Available data »

· · ·

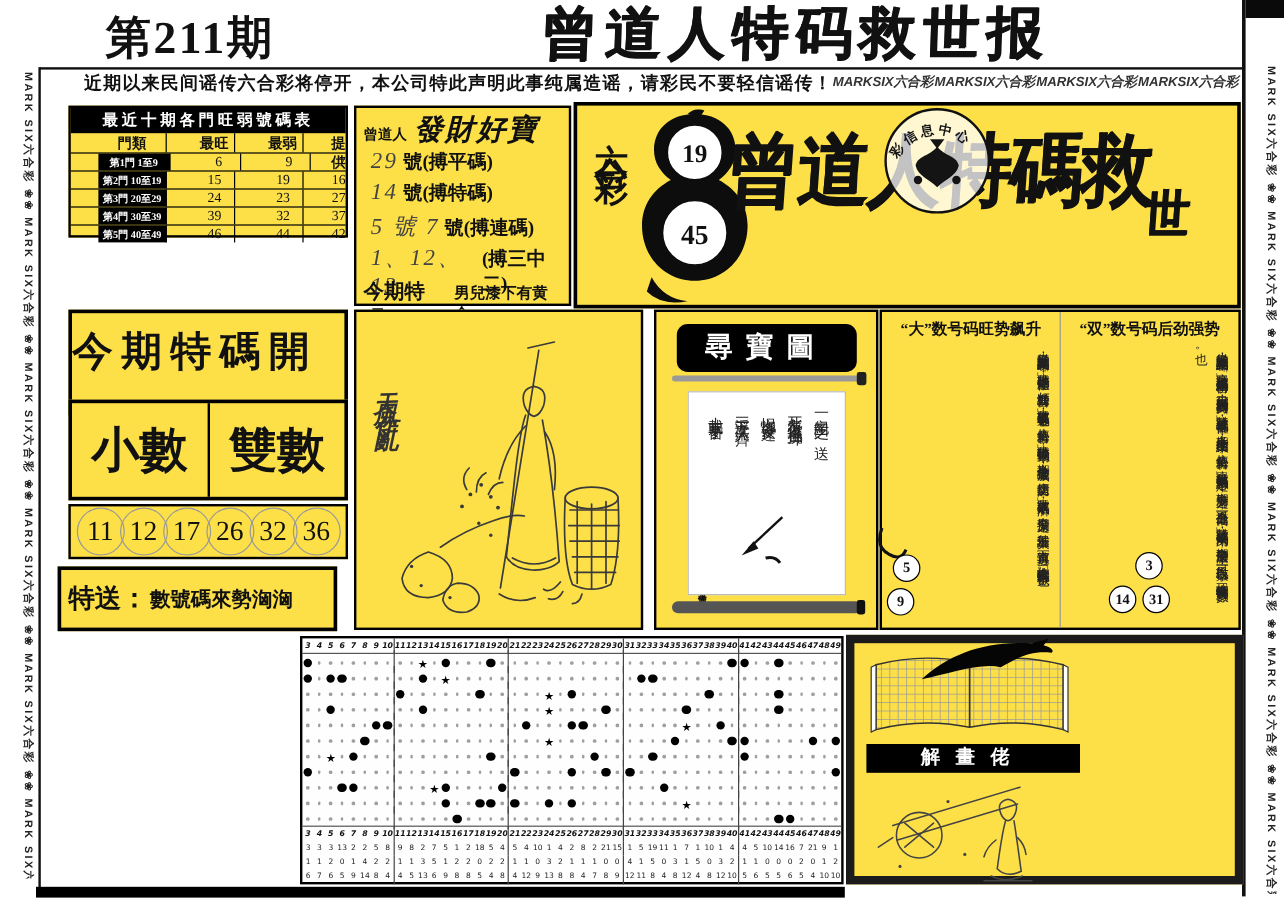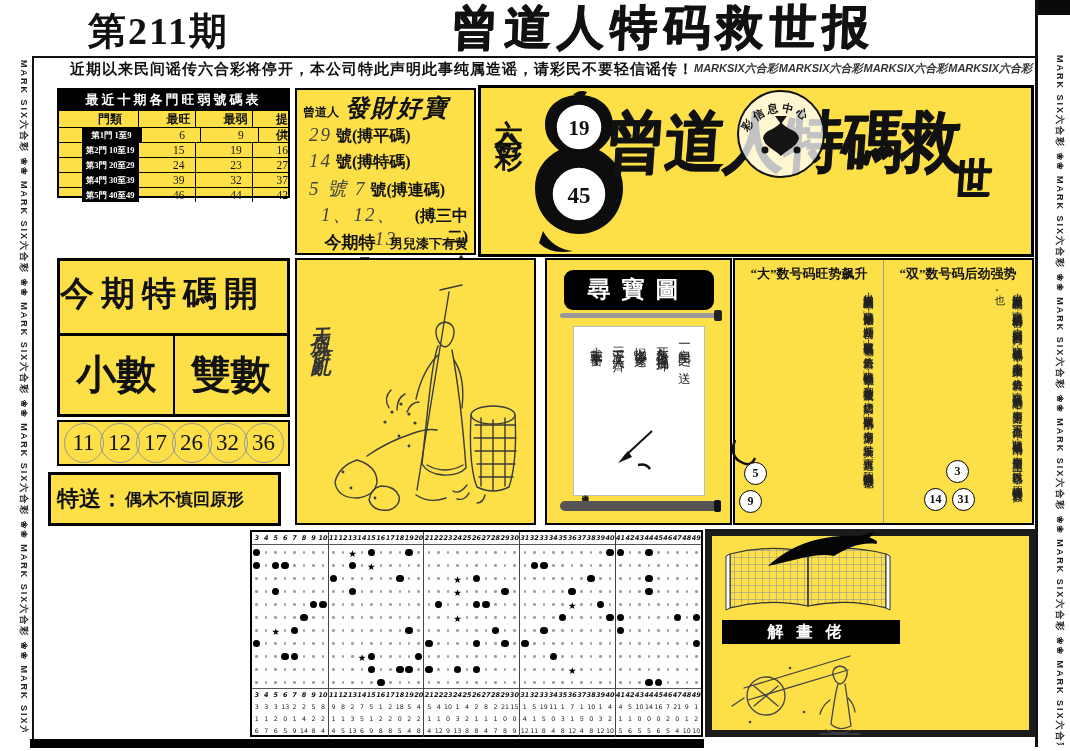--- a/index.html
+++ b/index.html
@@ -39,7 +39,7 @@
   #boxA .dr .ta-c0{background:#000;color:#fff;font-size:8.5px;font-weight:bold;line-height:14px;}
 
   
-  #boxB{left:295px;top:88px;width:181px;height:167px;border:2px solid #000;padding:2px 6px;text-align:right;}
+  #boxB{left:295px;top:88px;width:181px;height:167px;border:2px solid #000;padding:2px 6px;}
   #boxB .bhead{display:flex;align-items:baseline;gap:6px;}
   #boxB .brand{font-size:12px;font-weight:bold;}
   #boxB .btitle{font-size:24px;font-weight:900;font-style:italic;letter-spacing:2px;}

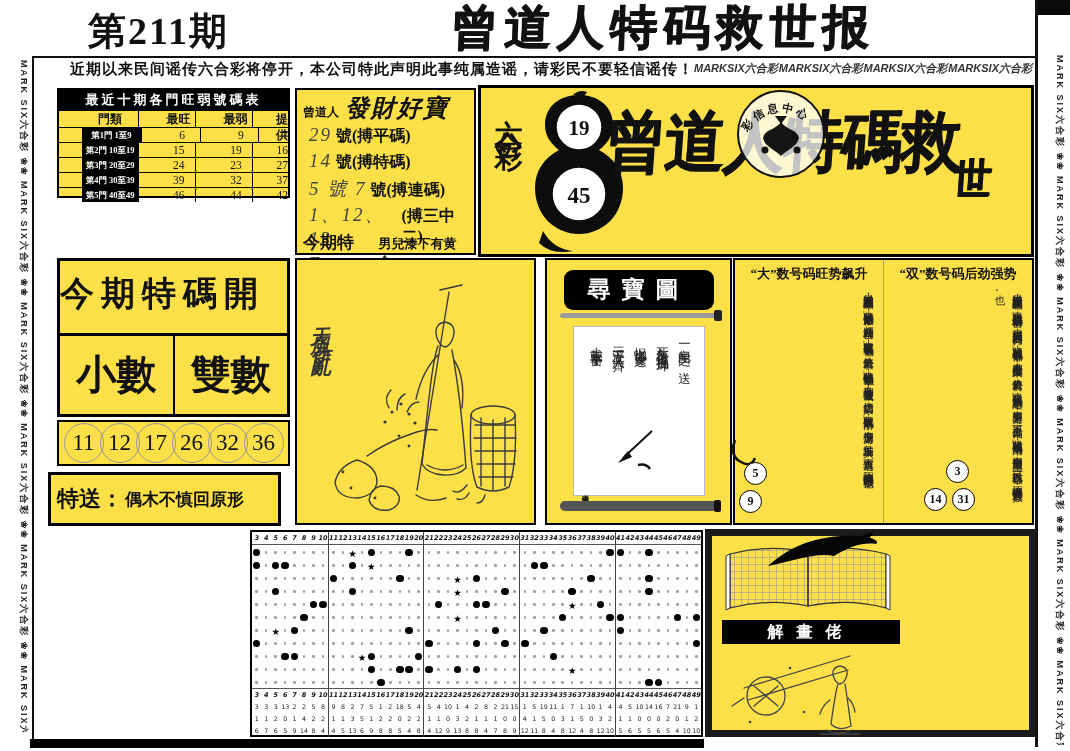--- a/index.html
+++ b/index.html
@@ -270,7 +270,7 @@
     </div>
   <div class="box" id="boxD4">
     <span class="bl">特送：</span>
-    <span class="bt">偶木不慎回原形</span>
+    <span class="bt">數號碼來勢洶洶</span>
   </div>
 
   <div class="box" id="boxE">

· · ·

Exercise brief »
Go through the entries above and copy every line containing "width".

Your response »
-  #boxB{left:295px;top:88px;width:181px;height:167px;border:2px solid #000;padding:2px 6px;text-align:right;}
+  #boxB{left:295px;top:88px;width:181px;height:167px;border:2px solid #000;padding:2px 6px;}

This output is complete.